Le LFR appelle à un véritable débat démocratique Communiqué de presse – 8 juin 2026

Réforme de l’accueil des demandeurs de protection internationale :

Le LFR appelle à un véritable débat démocratique
Communiqué de presse – 8 juin 2026
Le Lëtzebuerger Flüchtlingsrot (LFR) déplore les conditions dans lesquelles est actuellement examiné le projet de loi n° 8732 portant transposition de la directive (UE) 2024/1346 établissant des normes pour l’accueil des personnes demandant la protection internationale. Alors que cette réforme constitue une étape essentielle de la mise en œuvre du nouveau Pacte européen sur la migration et l’asile et qu’elle aura des conséquences directes sur l’exercice de droits fondamentaux, les délais particulièrement restreints accordés à son analyse ne permettent pas une évaluation approfondie des dispositions proposées ni une véritable concertation avec les acteurs concernés. Si le projet comporte certaines avancées positives, il soulève également plusieurs questions importantes quant à la protection des personnes les plus vulnérables et aux garanties qui leur seront effectivement accordées au Luxembourg.

Le LFR constate avec satisfaction que plusieurs dispositions du projet de loi répondent à des recommandations formulées de longue date par les organisations de la société civile. À cet égard, la suppression de l’autorisation d’occupation temporaire (AOT) constitue une avancée majeure. Le remplacement de ce mécanisme par un accès direct au marché du travail après quatre mois va dans le sens d’une meilleure inclusion des demandeurs de protection internationale et d’une réduction des obstacles administratifs à leur autonomie. Le LFR salue également la reconnaissance explicite du rôle de l’Office national de l’enfance (ONE) comme autorité compétente pour les mineurs non accompagnés. Cette évolution traduit une approche davantage centrée sur les droits de l’enfant et sur les besoins spécifiques des mineurs en situation de vulnérabilité.

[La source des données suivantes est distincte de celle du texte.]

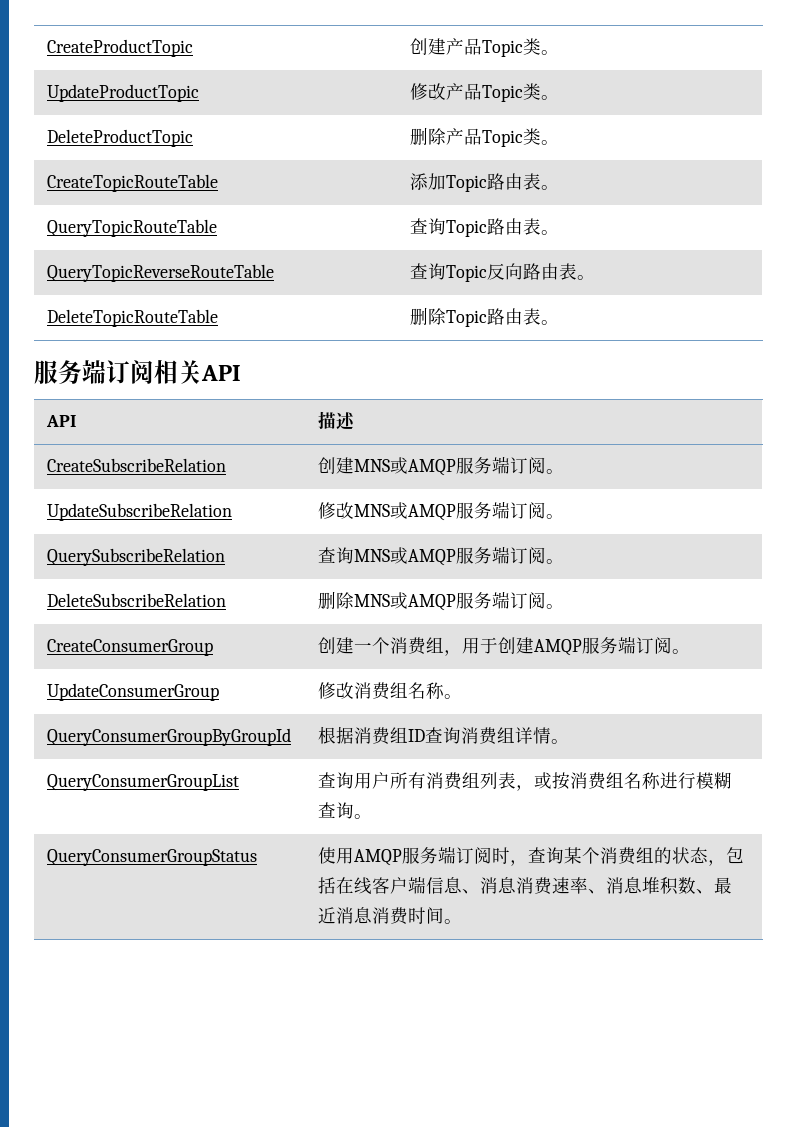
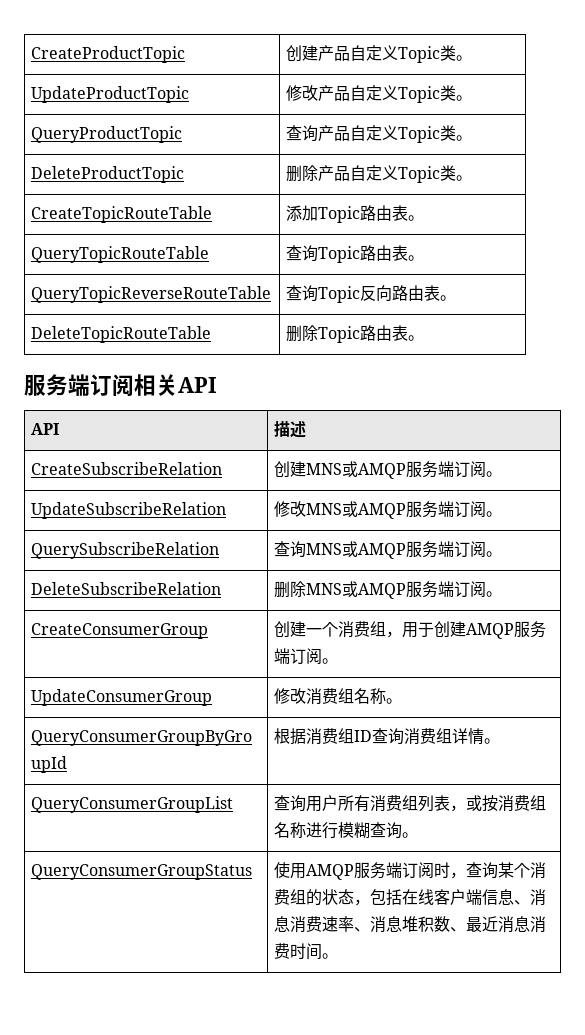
(483, 46) none -> [350,45,399,61] 自定义
(483, 91) none -> [350,85,473,103] [31,126,183,143] [286,125,399,142] 自定义Topic类。 // QueryProductTopic | 查询产品自定义
(483, 136) none -> [350,165,399,181] 自定义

Cependant, une réforme de cette ampleur aurait nécessité un véritable processus de consultation et de dialogue avec les organisations de terrain, les institutions spécialisées et les personnes concernées. Cette absence de temps suffisant pour la concertation est d’autant plus regrettable que plusieurs dispositions du projet soulèvent des questions importantes relatives aux droits de l’enfant, à l’effectivité de l’accès au marché du travail, aux garanties entourant les conditions matérielles d’accueil, à la participation de la société civile dans les mécanismes de gestion de crise ou encore à la formation des professionnels intervenant auprès des demandeurs de protection internationale.

Le LFR appelle notamment les autorités à renforcer les garanties liées à l’intérêt supérieur de l’enfant, à assurer un accès équivalent aux soins de santé pour tous les mineurs, à garantir un accès réel et effectif au marché du travail en permettant aux demandeurs de protection internationale de s’inscrire à l’ADEM ou encore à rendre obligatoire des formations à l’ensemble du personnel en charge de l’accueil, y compris les agents de gardiennage et de sécurité privée, afin qu’ils disposent des compétences nécessaires à un accueuil respectueux des droits fondamentaux et adapté aux situations de vulnérabilité.

Le LFR demande aux autorités et aux députés d’accorder le temps nécessaire à l’examen de cette réforme afin de garantir une législation conforme aux exigences européennes et aux droits fondamentaux des personnes concernées. Une réforme durable et efficace ne peut être construite sans un débat approfondi et une véritable concertation avec les acteurs concernés.